From: [email protected] [mailto:[email protected]]
Sent: Wednesday, June 20, 2007 3:20 AM

ActiveRecord seems like it might work for my needs, but I’m not sure
if it’s intimately tied to Rails.

I’ve never worked with DBIx::Class, but its documents says it’s an ORM
(object-relational mapper). There are several options available for Ruby
(in
fact, google “orm ruby” would show up the way). ActiveRecord plays good
with
or without Rails, but sometimes may seem a bit overkill.

Personally I like Sequel[1], as a much lighter solution, though not as
well-documented and slightly buggy. For using ActiveRecord stand-alone,
you’ll need AR itself[2] and ActiveSupport[3] libraries.

As for MVC framework, I suppose, the question would be in V (View)
letter.
What “View engine” do you want to use? Web, GUI, TUI (text-based user
interface), command-line, or something abstract? The framework selection
should depend on this, though I can’t recall any non-web MVC framework
(I
has one concerned Windows GUI, but it’s still far from release).

Hope this slightly helps.

V.

1: http://sequel.rubyforge.org/
2: http://rubyforge.org/projects/activerecord/
3: http://rubyforge.org/projects/activesupport/

On Jun 19, 5:38 pm, “Victor “Zverok” Shepelev” >

As for MVC framework, I suppose, the question would be in V (View) letter.
What “View engine” do you want to use? Web, GUI, TUI (text-based user
interface), command-line, or something abstract? The framework selection
should depend on this, though I can’t recall any non-web MVC framework (I
has one concerned Windows GUI, but it’s still far from release).

I’m not really sure what kind of Views I’d like just yet. I’m looking
into using RubyCocoa for an OS X GUI, but other than that, I’m not
sure.

On the other hand, I’m being careful about defining my APIs between
components, so I can be flexible.

Hope this slightly helps.

Yes! Thank you.
Alex

On Jun 19, 6:15 pm, [email protected] wrote:

ActiveRecord seems like it might work for my needs, but I’m not sure
if it’s intimately tied to Rails.

Thanks!
Alex

I don’t know of any MVC frameworks in Ruby that are not for Web work
but I can tell you of a really good one: Merb [1]. It is basically a
very lightweight Rails that uses Mongrel as the web server. And even
if you don’t end up doing a web front end Merb could work as a REST
API backend to any GUI/Console/whatever frontend. BTW, Merb uses AR
and I even heard of people using DataMapper [2] (or trying to). You
can use any Ruby ORM in Merb or Rails for that matter.

Hope it helps,

Adrian M.

[1] http://merb.devjavu.com/
[2] http://rubyforge.org/projects/datamapper

[email protected] wrote:

Hi Everybody,

I’m working on a data mining application, and MVC seems like the right
approach. However, I’m having trouble finding a good MVC framework
outside of Rails. I’m not particularly interested in running a web
server to do data mining.

Well, Nitro is an MVC framework, but a Web MVC framework. (Nitro is
quite good for non-MVC as well; it gets out of your way.)

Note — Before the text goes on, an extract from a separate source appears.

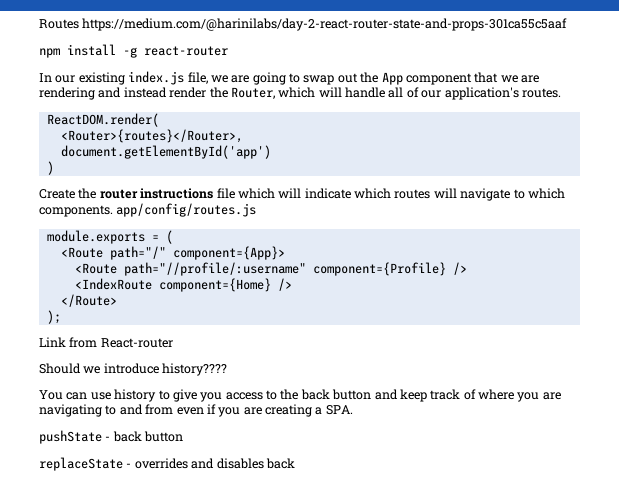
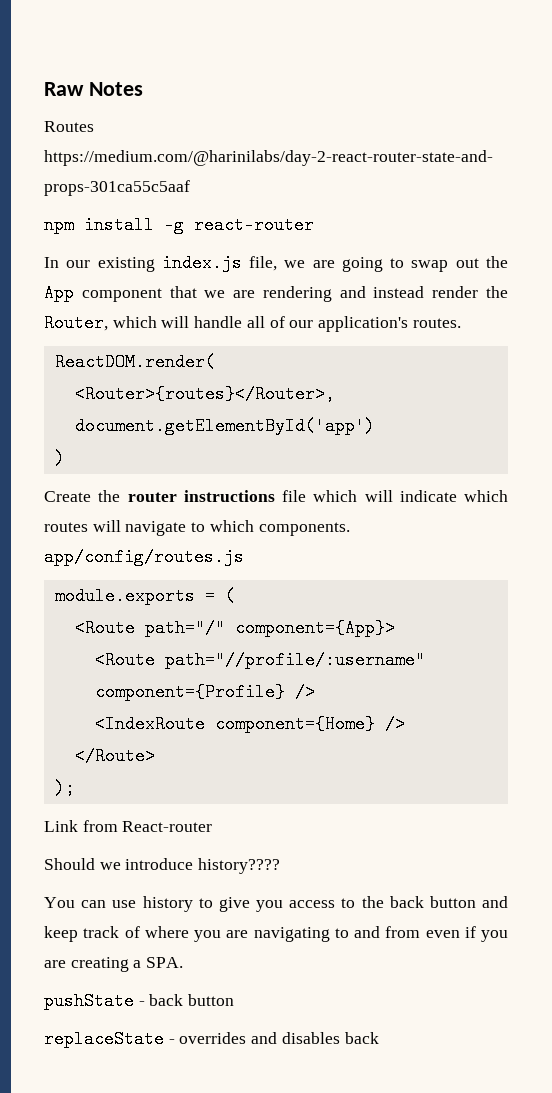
+ Raw Notes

The M part is Og (Object graph) which generates the database from your
model code; it’s fairly transparent.

See http://www.nitroproject.com

You can use Og outside of Nitro. Since the ORM code is your model code,
hooking into conventional Ruby MVC-style code should be straightforward.


James B.

“You harmonize; then you customize.”

  • Wilson Pickett

James B. wrote:

As an aside, while the concepts of Og are quite exciting, about the only
documentation I’ve been able to find is a couple of discussions in Hal
Fulton’s “The Ruby Way, Second Edition.” I’ve gone to their web site and
they are certainly aware that it needs to be done, but busy users with
problems to solve aren’t going to document their stuff for them.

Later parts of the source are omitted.